Steuerreform Länder-Mehrheit für Eichel-Kurs

Für ein Vorziehen der weiteren Entlastungsstufen der Steuerreform gibt es zurzeit weder im Bundestag noch im Bundesrat eine Mehrheit. Wie eine Umfrage der Nachrichtenagentur AP ergab, ist eine klare Mehrheit der Länder gegen eine solche Maßnahme zur Belebung der Konjunktur.

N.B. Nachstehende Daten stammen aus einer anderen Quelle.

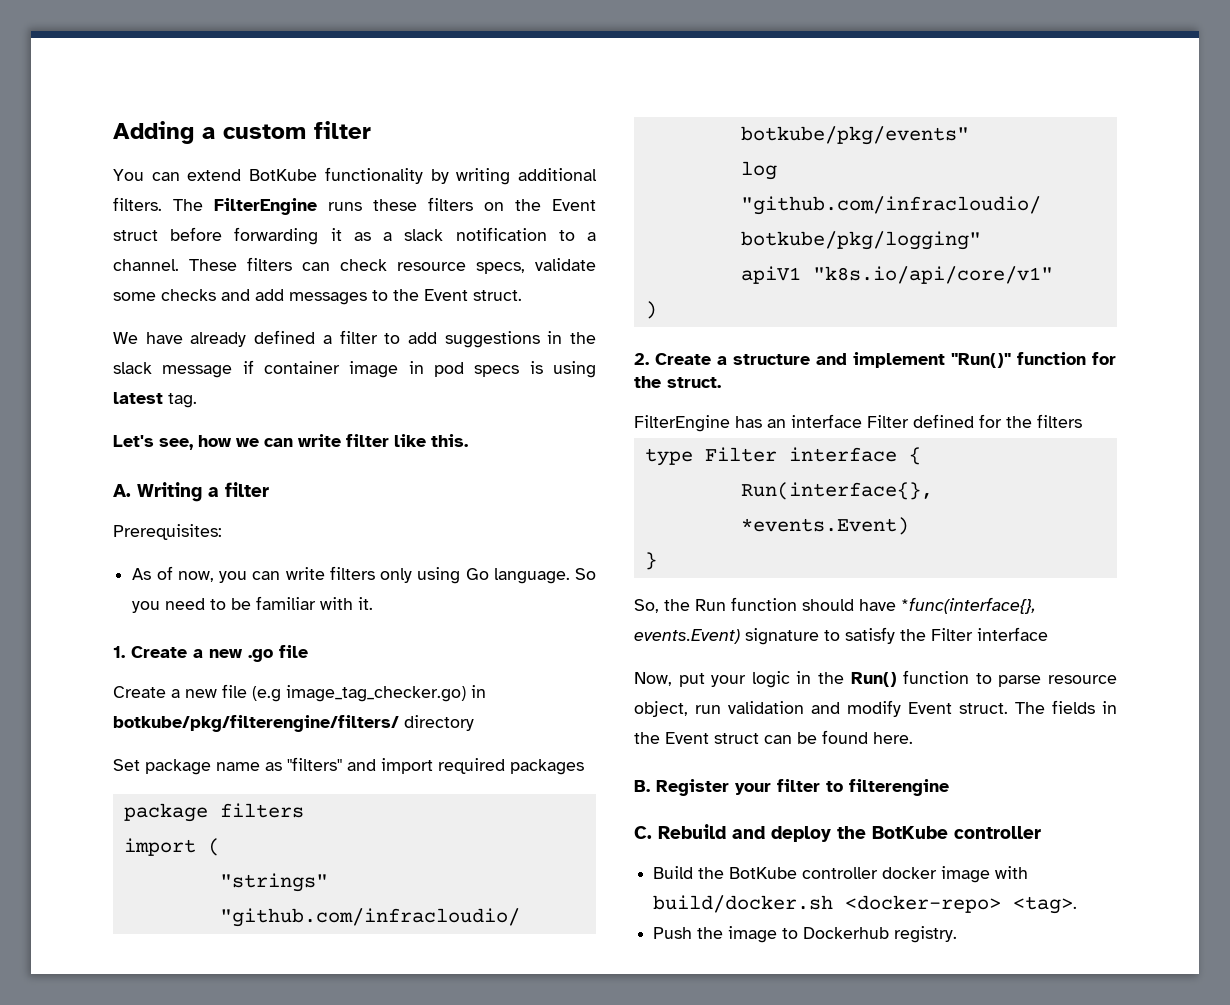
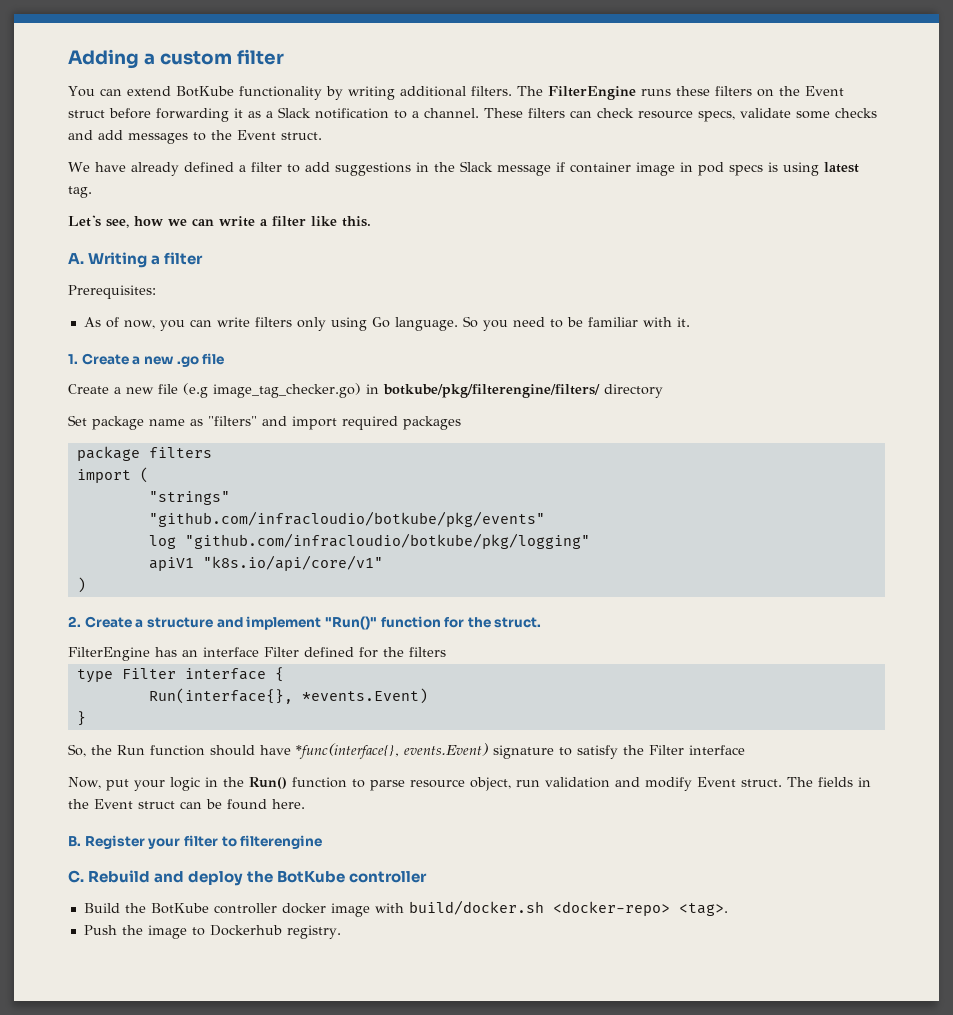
[404,229,444,241] slack -> [278,107,311,118] Slack
[113,362,152,374] slack -> [459,161,493,172] Slack
(341, 440) none -> [260,219,268,226] a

Entgegen der Forderung der Führung von CDU und CSU würden nicht einmal alle unionsgeführten Länder mitmachen. Lediglich Bayern (CSU) und Baden-Württemberg (CDU/FDP) sprachen sich ohne Wenn und Aber dafür aus, die Entlastungsschritte vorzuverlegen.

Für die Steuerreform sind nach den Plänen von Bundesfinanzminister Hans Eichel drei Stufen vorgesehen. Die erste trat am 1. Januar 2001 in Kraft, die anderen folgen 2003 und 2005. Neben der Opposition fordern auch die großen Wirtschaftsverbände ein Vorziehen der nächsten Stufen, möglichst auf nächstes Jahr. Eichel lehnt dies als unbezahlbar ab.

Die Positionen der Länder

Gegen die Vorverlegung sind nach Angaben der jeweiligen Landesregierungen Sachsen-Anhalt (SPD), Nordrhein-Westfalen (SPD/Grüne), Hamburg (SPD/Grüne), Brandenburg (SPD/CDU), Schleswig-Holstein (SPD/Grüne), Sachsen (CDU), Berlin (SPD/Grüne), Niedersachsen (SPD), Rheinland-Pfalz (SPD/FDP), Hessen (CDU/FDP) und Mecklenburg-Vorpommern (SPD/PDS).

Das Saarland würde nach Angaben von Finanzminister Peter Jacoby (CDU) nur zustimmen, wenn die Gegenfinanzierung steht. Er schlug vor, Kapitalgesellschaften wieder stärker zu belasten und die Mehreinnahmen an die Arbeitnehmer und den Mittelstand weiter zu geben. Thüringen (CDU) und Bremen (SPD/CDU) äußerten sich nicht zu der Frage, da sich die Landesregierungen bisher nicht damit beschäftigt hätten.

Hessens Finanzminister Karlheinz Weimar (CDU) sagte, ein Vorziehen der Stufen sei derzeit kein adäquates Mittel zur Belebung der Binnenkonjunktur. Stattdessen müsse Eichel Verschlechterungen bei den Abschreibungsmöglichkeiten für Firmen zurücknehmen. Im sächsischen Finanzministerium hieß es, der Konjunktur wäre eher geholfen, wenn die sozialen Sicherungssysteme reformiert würden.